As the A’s make their last apparent stand at the Oakland Coliseum, it appears the sun is finally setting on the remnant of a stadium. Once a glittering vision of the future, it now drifts into the past.

Oakland A's fans
Oakland A’s fans Robert Mikinka and Jason Dana

KPIX


“Well, this vibe is so dope,” A’s fan Robert Mikinka said. “I’ve been to so many stadiums. There’s no other vibe like Oakland. There’s none. I’ve seen this place packed. With [Mount] Davis wrapped up. Fans only. ‘Oakland! Come on, Oakland!'”

Mikinka and Jason Dana have come for a long farewell, making some final memories in a building full of them.

“Every day, when I walk through Rickey, [Henderson]”, added Mikinka. “Denis Eckersley. Hangs out there with Dave Stewart.”

Now approaching 60 years old, the Coliseum has been described as “outdated” for decades, and many fans love it.

“We were just talking before you sat down, they haven’t really done much renovation,” Dana said. “But the fans love the stadium the way it is.”

“It was built with a rawness, simplicity and real elegance,” said Craig Hartman, senior design partner at Skidmore, Owings & Merrill, the architectural firm that designed the Coliseum in the early 1960s.

Oakland Coliseum at dusk
Oakland Coliseum at dusk.

KPIX


“Very innovative structure,” Hartman explained. “And the architect, Myron Goldsmith, was a genius, both with the land and the geometry. These buildings were nestled into the land. Very California in that sense. The relationship between the architecture, the land, the climate is so beautiful. It really has a California feel to it.”

And the Colosseum reflects even broader aspects of that time.

“It was part of the American philosophy of the time; the idea of ​​making things flexible and transformable and using them for multiple purposes,” Hartman added.

Americans were also on the move, out of the cities and into the suburbs.

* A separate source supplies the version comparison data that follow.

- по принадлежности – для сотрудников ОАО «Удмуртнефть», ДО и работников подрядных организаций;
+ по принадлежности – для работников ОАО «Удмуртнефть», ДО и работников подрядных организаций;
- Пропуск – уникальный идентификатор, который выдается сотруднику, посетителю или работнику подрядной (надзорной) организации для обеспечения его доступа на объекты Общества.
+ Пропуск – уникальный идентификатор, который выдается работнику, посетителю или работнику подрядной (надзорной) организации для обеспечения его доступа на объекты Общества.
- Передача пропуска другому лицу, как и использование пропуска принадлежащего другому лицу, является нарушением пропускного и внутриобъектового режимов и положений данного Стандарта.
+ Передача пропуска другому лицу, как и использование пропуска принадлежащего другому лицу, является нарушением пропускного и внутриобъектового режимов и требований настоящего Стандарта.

A Coliseum surrounded by a huge parking lot fit right into that vision of the future. There’s one more thing to be said about this complex: It was an absolute bargain, even in 1960 dollars. $25 million then would be only $260 million today.

The Raiders’ new home in Vegas cost $2 billion. The Coliseum is from an almost unimaginably different time. And time has not forgiven this stadium.

“I don’t like it,” said one fan of the changes in 1996 when “Mount Davis” was installed. “You used to be able to see the hills of Oakland and now it looks like a dump. And I don’t think it’s going to look good when they’re done.”

Many still strongly oppose Mount Davis. And the conditions inside the building have become legendary in sports. And any of the Coliseum’s contemporaries with a conversion design are long gone. But for a few more days, this is home to fans of the Oakland Athletics and the A’s.

“Thursday is going to be a really tough day,” Mikinka said.

So the long goodbye draws to a close. Last call at Baseball’s Last Dive Bar.

“Yeah, it’s Oakland,” Dana said. “That sums it up, man. That Oakland feeling is going to go away. It’s weird.”